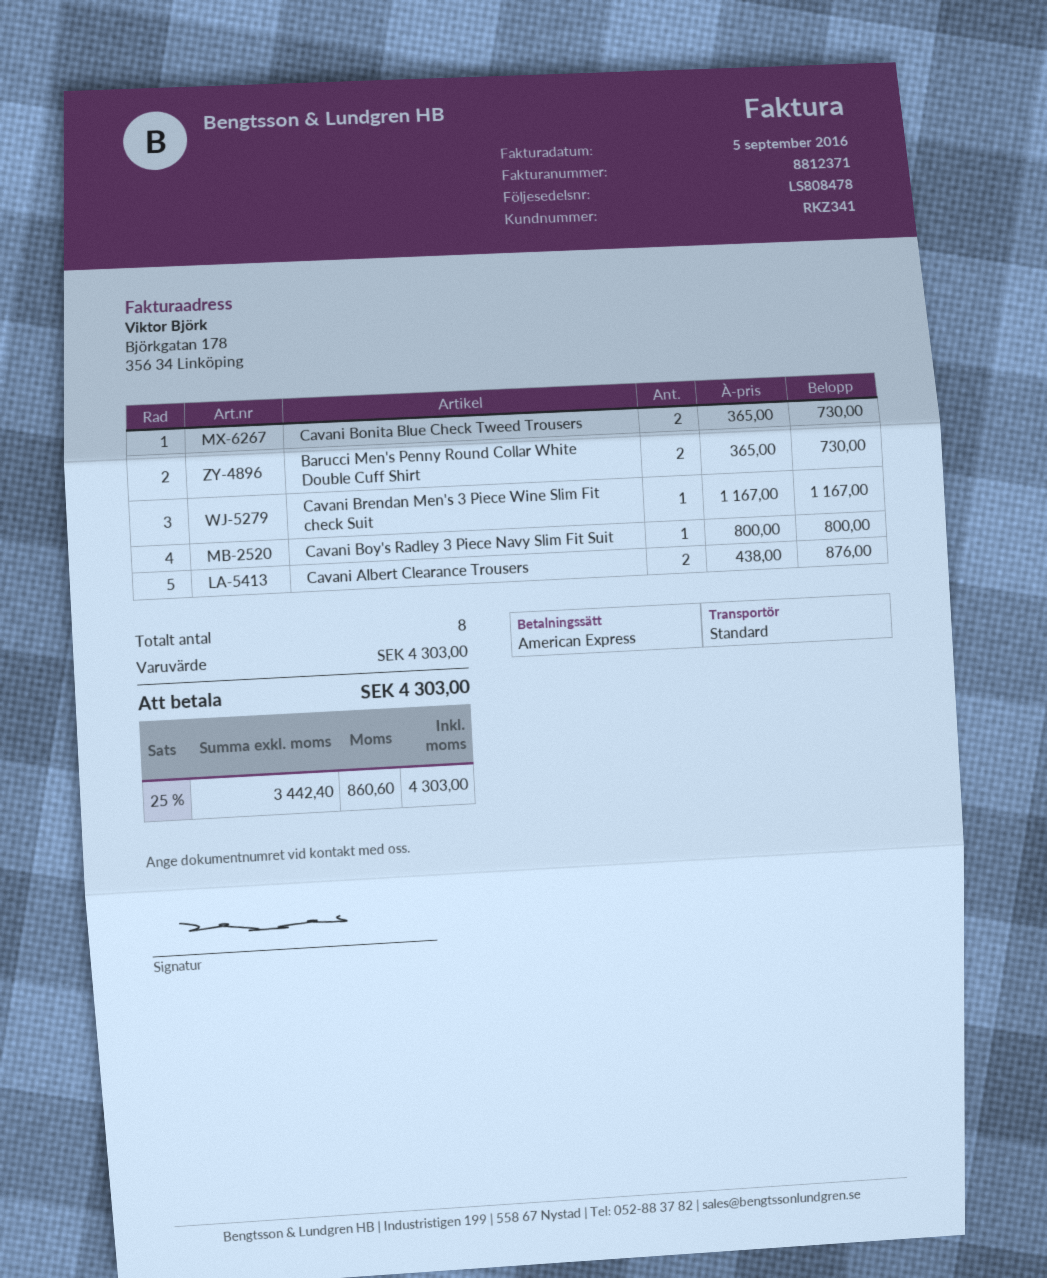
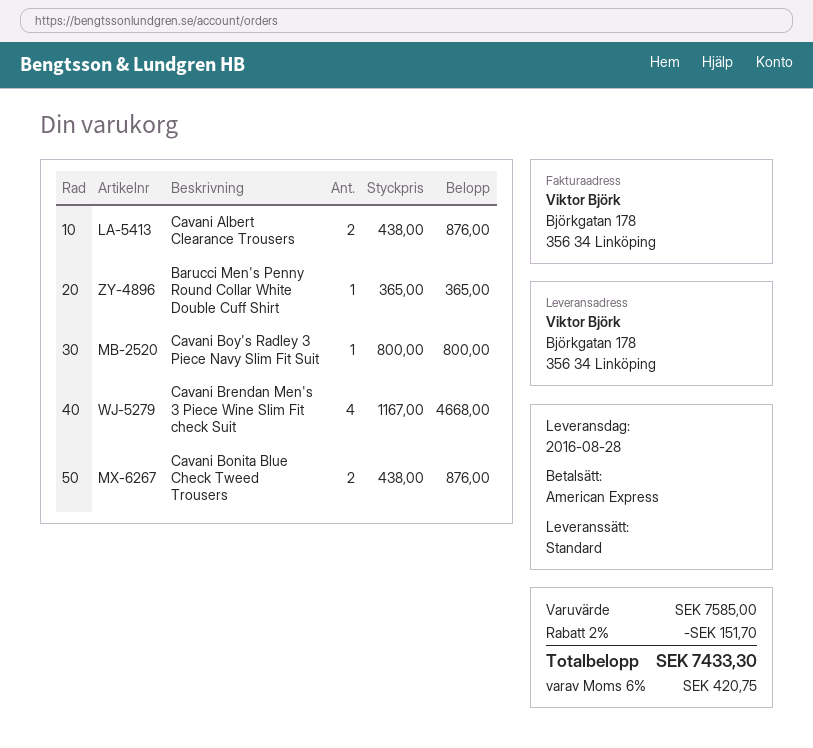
Cavani Bonita Blue Check Tweed Trousers: 2 x 365.00 = 730.00 -> 2 x 438.00 = 876.00
Barucci Men's Penny Round Collar White Double Cuff Shirt: 2 x 365.00 = 730.00 -> 1 x 365.00 = 365.00
Cavani Brendan Men's 3 Piece Wine Slim Fit check Suit: 1 x 1167.00 = 1167.00 -> 4 x 1167.00 = 4668.00
subtotal: 4303.00 -> 7585.00
discount: none -> 2% = 151.70
tax: 25% = 860.60 -> 6% = 420.75
total: 4303.00 -> 7433.30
* * * * * * * * *
THE TASK:
Repeat the records above word for word. Pictures stay out of the copy.

WRITTEN ANSWER:
Cavani Bonita Blue Check Tweed Trousers: 2 x 365.00 = 730.00 -> 2 x 438.00 = 876.00
Barucci Men's Penny Round Collar White Double Cuff Shirt: 2 x 365.00 = 730.00 -> 1 x 365.00 = 365.00
Cavani Brendan Men's 3 Piece Wine Slim Fit check Suit: 1 x 1167.00 = 1167.00 -> 4 x 1167.00 = 4668.00
subtotal: 4303.00 -> 7585.00
discount: none -> 2% = 151.70
tax: 25% = 860.60 -> 6% = 420.75
total: 4303.00 -> 7433.30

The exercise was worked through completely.